-- Records shown follows --

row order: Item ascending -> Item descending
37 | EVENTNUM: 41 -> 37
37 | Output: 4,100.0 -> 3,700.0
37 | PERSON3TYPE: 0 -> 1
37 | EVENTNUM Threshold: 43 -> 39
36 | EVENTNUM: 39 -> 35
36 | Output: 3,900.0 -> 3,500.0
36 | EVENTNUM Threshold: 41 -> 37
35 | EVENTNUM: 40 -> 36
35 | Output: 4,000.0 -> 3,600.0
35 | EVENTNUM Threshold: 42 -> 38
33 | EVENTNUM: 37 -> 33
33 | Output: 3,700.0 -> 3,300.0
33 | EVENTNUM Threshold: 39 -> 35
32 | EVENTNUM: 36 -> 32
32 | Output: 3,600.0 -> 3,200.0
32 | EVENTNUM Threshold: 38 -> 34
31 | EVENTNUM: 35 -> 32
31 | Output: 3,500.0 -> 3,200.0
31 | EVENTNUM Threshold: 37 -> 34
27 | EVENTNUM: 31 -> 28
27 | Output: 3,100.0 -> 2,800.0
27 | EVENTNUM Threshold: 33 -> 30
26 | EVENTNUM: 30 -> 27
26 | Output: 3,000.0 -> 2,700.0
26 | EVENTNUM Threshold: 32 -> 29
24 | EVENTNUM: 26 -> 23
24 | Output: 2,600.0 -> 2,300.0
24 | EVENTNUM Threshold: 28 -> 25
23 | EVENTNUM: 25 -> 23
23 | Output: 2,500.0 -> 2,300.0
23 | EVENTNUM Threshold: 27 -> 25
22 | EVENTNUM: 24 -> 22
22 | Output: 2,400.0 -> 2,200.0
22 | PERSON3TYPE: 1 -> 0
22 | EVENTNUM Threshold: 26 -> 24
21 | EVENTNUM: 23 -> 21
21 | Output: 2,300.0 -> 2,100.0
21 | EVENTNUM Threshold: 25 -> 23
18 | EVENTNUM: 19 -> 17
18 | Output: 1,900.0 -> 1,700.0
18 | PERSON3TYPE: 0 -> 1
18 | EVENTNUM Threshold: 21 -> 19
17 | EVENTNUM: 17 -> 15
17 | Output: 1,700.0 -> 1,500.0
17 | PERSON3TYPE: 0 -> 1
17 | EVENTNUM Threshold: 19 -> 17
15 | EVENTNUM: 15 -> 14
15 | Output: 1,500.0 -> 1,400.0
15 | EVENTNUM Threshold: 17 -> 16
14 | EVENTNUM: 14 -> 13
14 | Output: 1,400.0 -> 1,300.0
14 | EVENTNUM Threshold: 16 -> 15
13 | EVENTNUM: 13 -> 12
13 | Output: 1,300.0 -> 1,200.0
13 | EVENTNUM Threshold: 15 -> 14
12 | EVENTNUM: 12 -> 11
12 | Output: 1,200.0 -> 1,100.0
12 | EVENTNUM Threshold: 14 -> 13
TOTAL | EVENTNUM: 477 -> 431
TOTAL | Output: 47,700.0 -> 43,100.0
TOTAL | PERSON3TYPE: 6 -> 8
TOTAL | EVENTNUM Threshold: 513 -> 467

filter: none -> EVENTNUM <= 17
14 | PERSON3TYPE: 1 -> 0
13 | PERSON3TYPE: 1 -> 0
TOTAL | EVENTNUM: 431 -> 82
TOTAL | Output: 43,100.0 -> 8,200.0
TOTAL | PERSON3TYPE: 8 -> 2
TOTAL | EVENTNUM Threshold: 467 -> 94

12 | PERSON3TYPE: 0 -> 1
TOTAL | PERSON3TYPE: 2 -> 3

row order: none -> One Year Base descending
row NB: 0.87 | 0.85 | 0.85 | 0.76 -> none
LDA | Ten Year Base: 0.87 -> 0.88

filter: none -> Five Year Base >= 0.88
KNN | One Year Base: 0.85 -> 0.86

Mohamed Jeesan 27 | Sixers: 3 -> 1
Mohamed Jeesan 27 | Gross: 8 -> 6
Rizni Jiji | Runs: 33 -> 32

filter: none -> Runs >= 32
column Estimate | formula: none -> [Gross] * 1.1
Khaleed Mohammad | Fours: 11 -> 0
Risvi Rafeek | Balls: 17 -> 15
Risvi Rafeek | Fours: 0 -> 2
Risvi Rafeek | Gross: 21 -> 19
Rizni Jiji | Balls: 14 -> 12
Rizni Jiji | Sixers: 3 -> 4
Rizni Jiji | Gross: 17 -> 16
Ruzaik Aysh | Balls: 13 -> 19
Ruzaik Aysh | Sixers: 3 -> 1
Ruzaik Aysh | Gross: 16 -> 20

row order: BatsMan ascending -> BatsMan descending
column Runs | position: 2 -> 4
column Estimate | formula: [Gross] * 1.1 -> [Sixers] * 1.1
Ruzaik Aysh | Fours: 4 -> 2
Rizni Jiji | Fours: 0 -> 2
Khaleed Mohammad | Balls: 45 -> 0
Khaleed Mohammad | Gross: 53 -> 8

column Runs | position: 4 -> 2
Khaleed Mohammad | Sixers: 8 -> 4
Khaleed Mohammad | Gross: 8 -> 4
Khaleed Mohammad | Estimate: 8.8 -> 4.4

-- Records shown concluded --

● Task item:
Filter this listing and copy only the lines holding the word "Base".

● Answer below:
row order: none -> One Year Base descending
LDA | Ten Year Base: 0.87 -> 0.88
filter: none -> Five Year Base >= 0.88
KNN | One Year Base: 0.85 -> 0.86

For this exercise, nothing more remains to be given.